RECORDS FOR THE TASK.

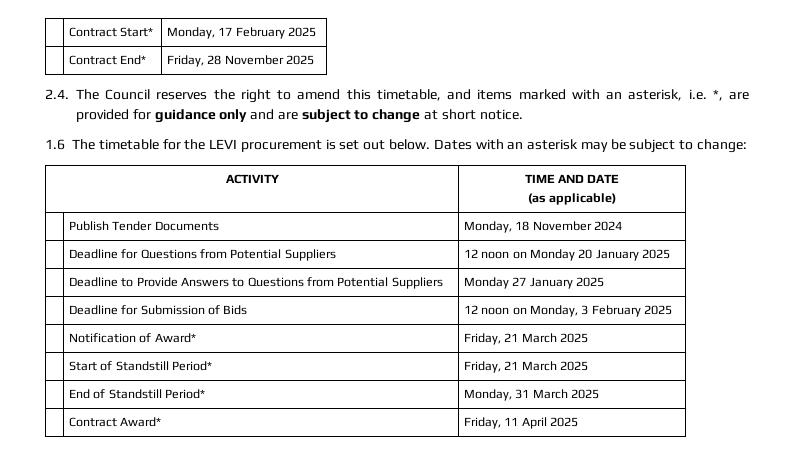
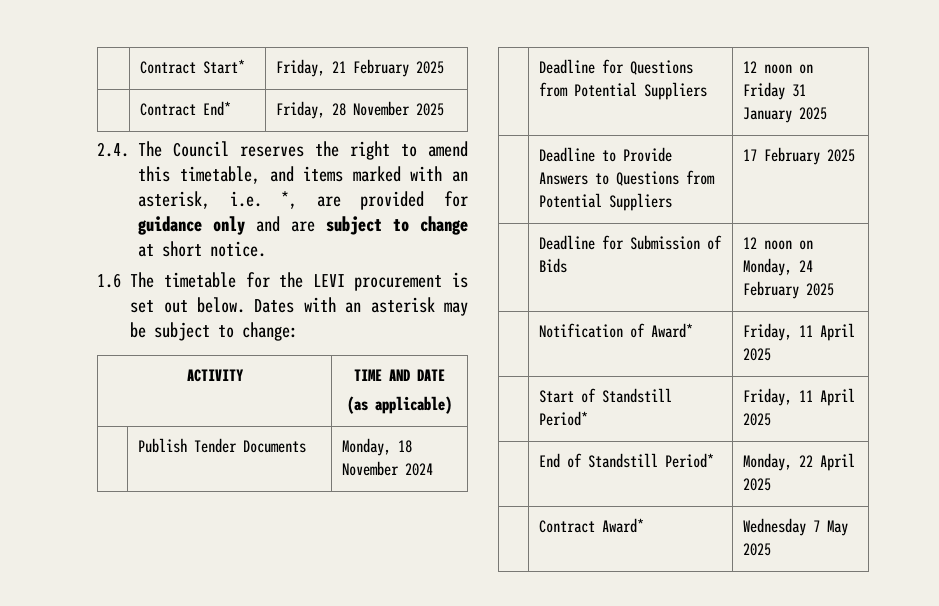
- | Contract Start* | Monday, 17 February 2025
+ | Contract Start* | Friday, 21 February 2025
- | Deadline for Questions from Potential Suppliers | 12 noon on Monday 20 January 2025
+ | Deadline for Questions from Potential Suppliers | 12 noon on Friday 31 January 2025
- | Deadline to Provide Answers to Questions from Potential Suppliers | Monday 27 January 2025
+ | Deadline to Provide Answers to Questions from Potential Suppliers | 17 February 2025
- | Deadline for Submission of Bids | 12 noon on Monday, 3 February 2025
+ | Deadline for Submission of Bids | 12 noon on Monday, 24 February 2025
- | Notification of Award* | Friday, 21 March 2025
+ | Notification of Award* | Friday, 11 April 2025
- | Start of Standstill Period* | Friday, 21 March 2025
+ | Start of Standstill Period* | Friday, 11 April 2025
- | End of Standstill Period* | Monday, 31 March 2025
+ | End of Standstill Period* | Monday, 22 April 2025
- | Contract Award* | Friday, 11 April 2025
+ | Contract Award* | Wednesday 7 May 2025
* * *
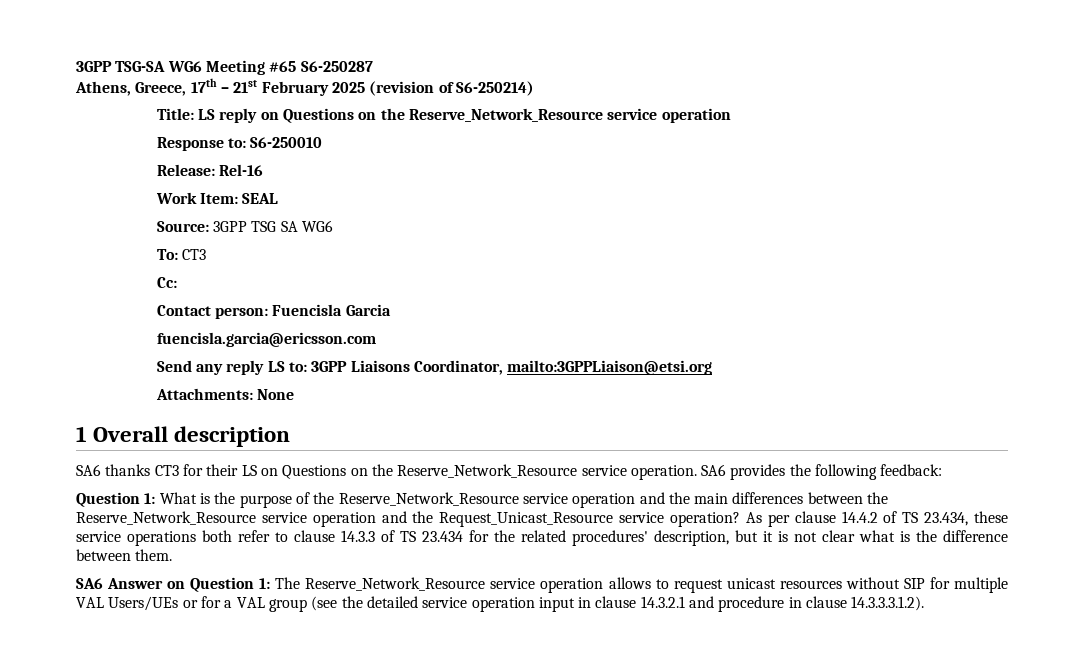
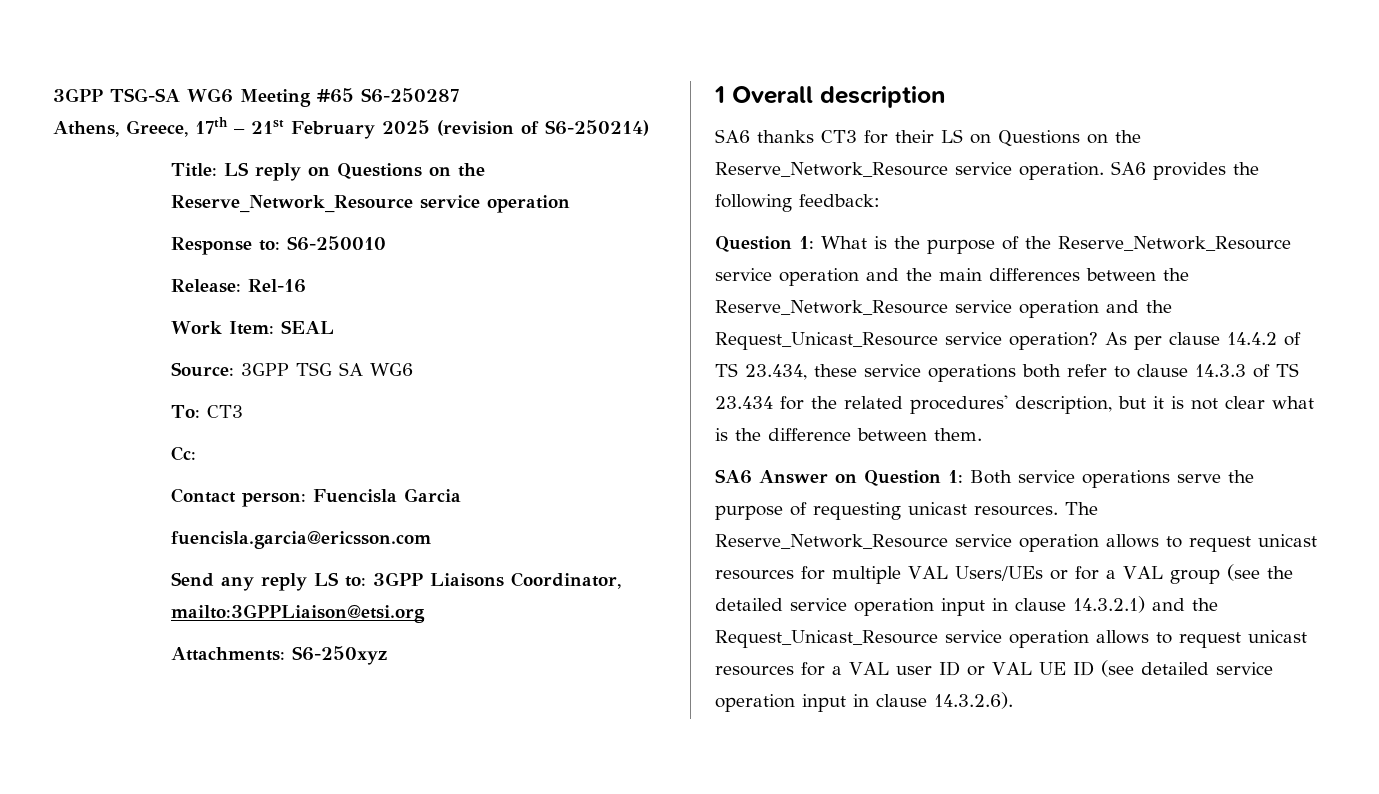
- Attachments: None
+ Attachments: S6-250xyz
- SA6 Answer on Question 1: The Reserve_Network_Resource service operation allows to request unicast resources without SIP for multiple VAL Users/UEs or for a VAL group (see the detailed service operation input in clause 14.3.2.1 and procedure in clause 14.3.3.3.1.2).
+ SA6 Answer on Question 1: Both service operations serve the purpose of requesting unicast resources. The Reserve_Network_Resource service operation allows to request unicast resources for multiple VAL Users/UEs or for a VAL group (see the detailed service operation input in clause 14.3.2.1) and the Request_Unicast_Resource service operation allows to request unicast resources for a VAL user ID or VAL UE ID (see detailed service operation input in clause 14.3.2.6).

EXERCISE.
Show, from the entries above, every line that includes the string "Deadline".

SOLUTION FOR THIS EXERCISE.
- | Deadline for Questions from Potential Suppliers | 12 noon on Monday 20 January 2025
+ | Deadline for Questions from Potential Suppliers | 12 noon on Friday 31 January 2025
- | Deadline to Provide Answers to Questions from Potential Suppliers | Monday 27 January 2025
+ | Deadline to Provide Answers to Questions from Potential Suppliers | 17 February 2025
- | Deadline for Submission of Bids | 12 noon on Monday, 3 February 2025
+ | Deadline for Submission of Bids | 12 noon on Monday, 24 February 2025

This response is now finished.